WHAT TO DO >> Without the pictures, set down the records below word for word.

ENTRIES SHOWN >>
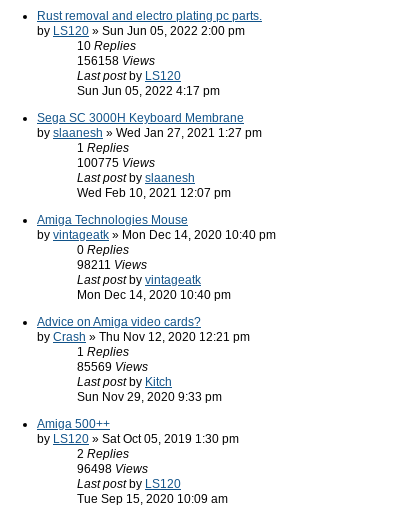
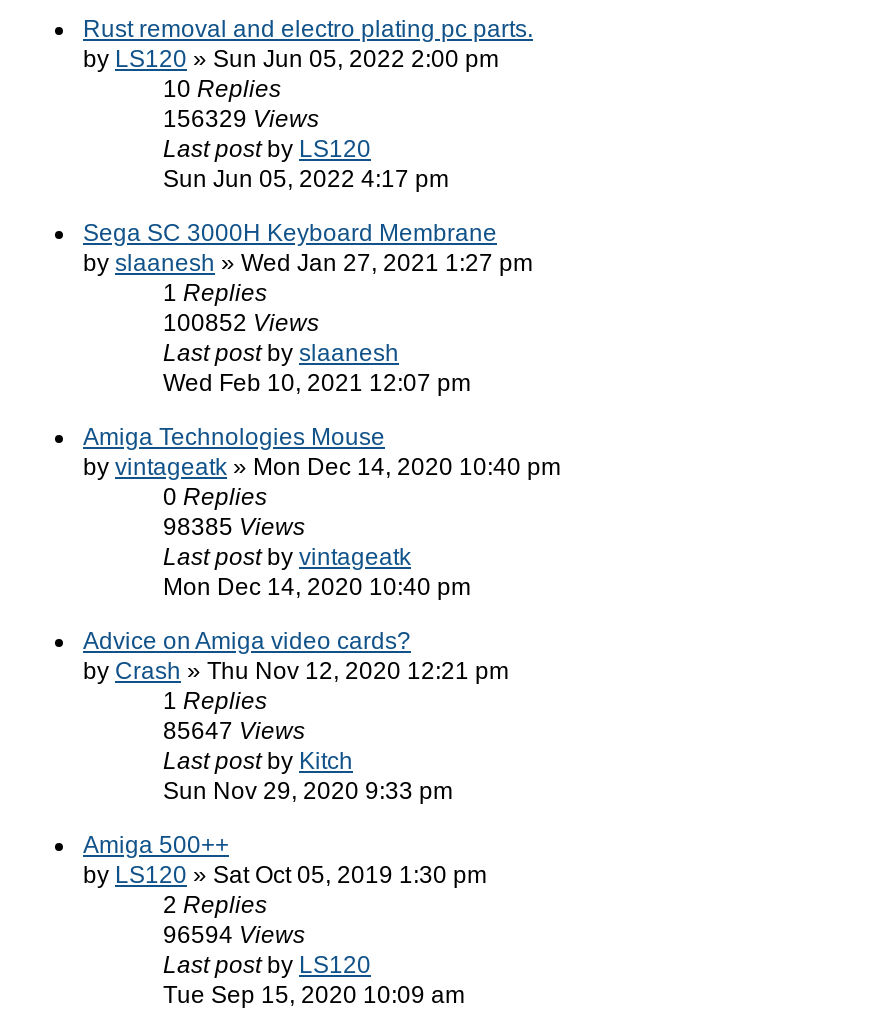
- 156158 Views
+ 156329 Views

- 100775 Views
+ 100852 Views

- 98211 Views
+ 98385 Views

- 85569 Views
+ 85647 Views

- 96498 Views
+ 96594 Views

EXPECTED OUTPUT >>
- 156158 Views
+ 156329 Views

- 100775 Views
+ 100852 Views

- 98211 Views
+ 98385 Views

- 85569 Views
+ 85647 Views

- 96498 Views
+ 96594 Views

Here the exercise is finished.